## Exercise instructions
Everything below from the line with "discount: 100.00 -> none" to the last line, both included, is to be written out exactly, with nothing added.

======== Records supplied ========

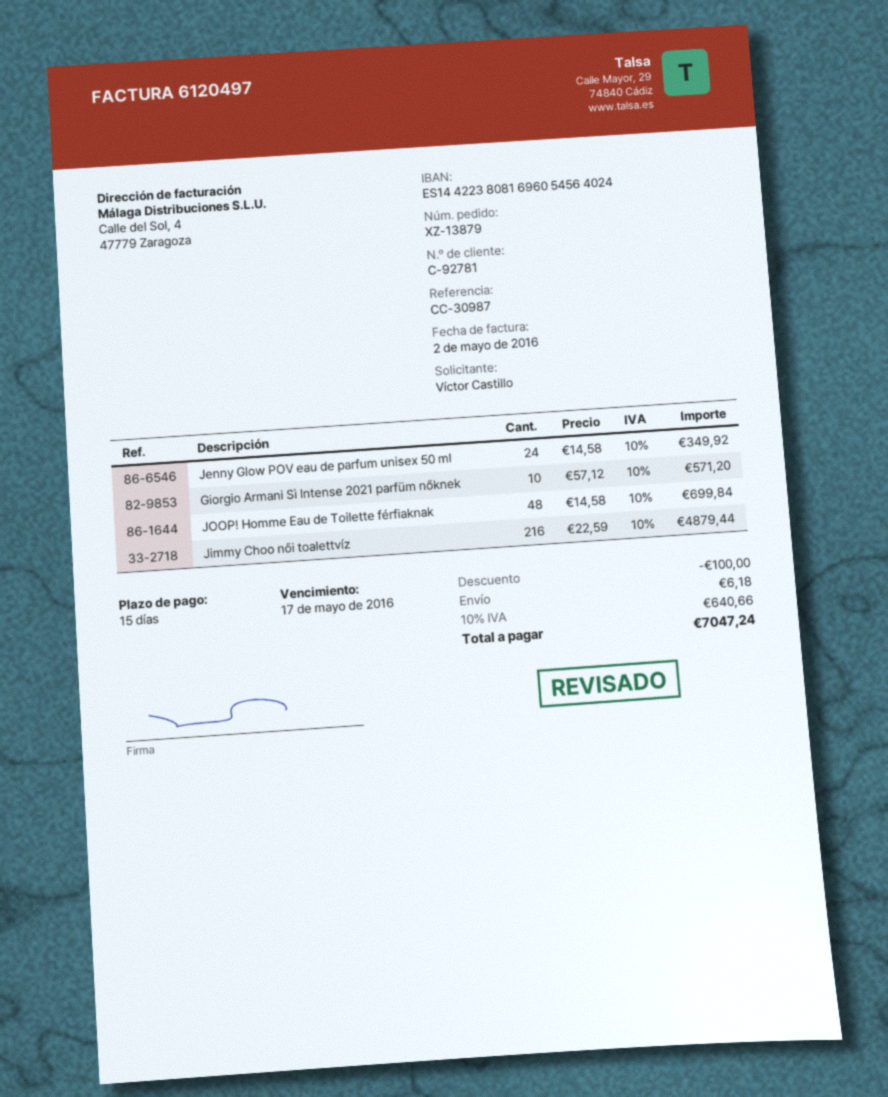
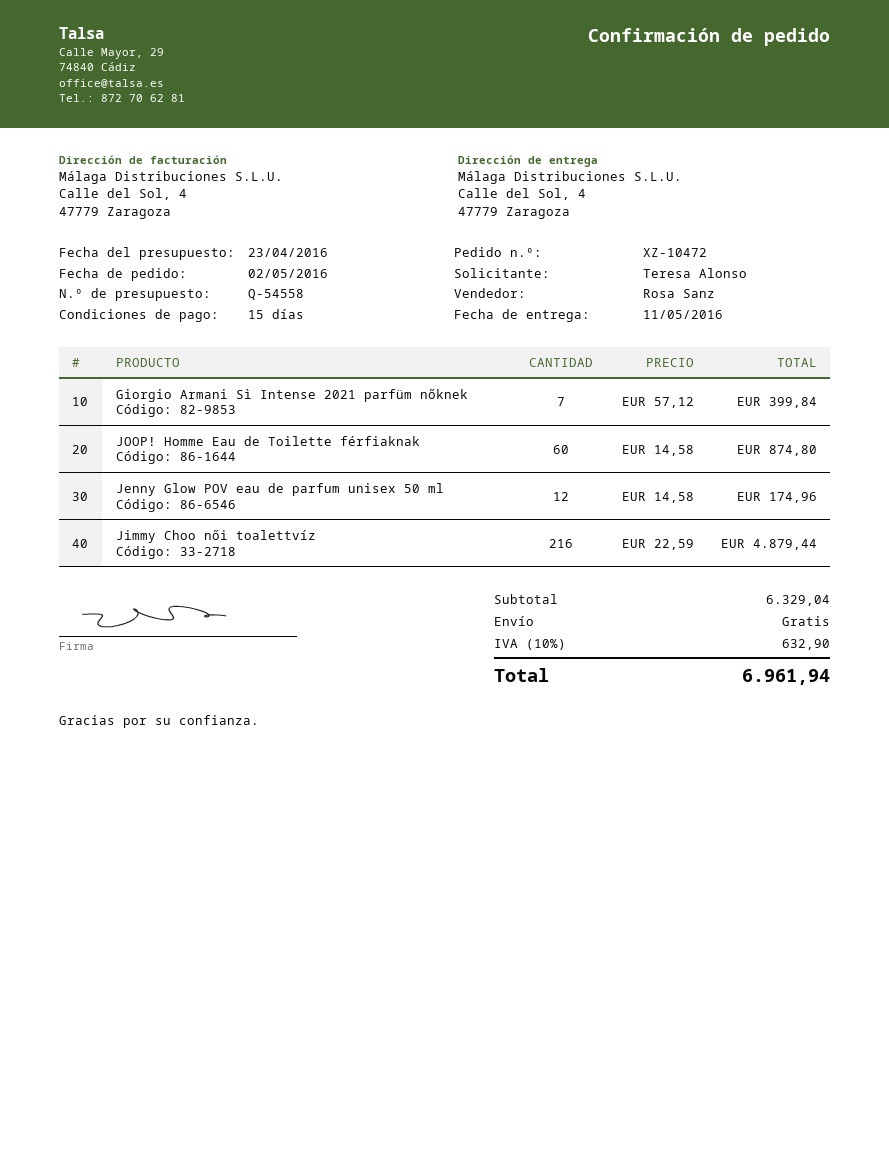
order number: XZ-13879 -> XZ-10472
ordered by: Víctor Castillo -> Teresa Alonso
Jenny Glow POV eau de parfum unisex 50 ml: 24 x 14.58 = 349.92 -> 12 x 14.58 = 174.96
Giorgio Armani Sì Intense 2021 parfüm nőknek: 10 x 57.12 = 571.20 -> 7 x 57.12 = 399.84
JOOP! Homme Eau de Toilette férfiaknak: 48 x 14.58 = 699.84 -> 60 x 14.58 = 874.80
discount: 100.00 -> none
shipping: 6.18 -> 0.00
tax: 10% = 640.66 -> 10% = 632.90
total: 7047.24 -> 6961.94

========

## Solution for this exercise
discount: 100.00 -> none
shipping: 6.18 -> 0.00
tax: 10% = 640.66 -> 10% = 632.90
total: 7047.24 -> 6961.94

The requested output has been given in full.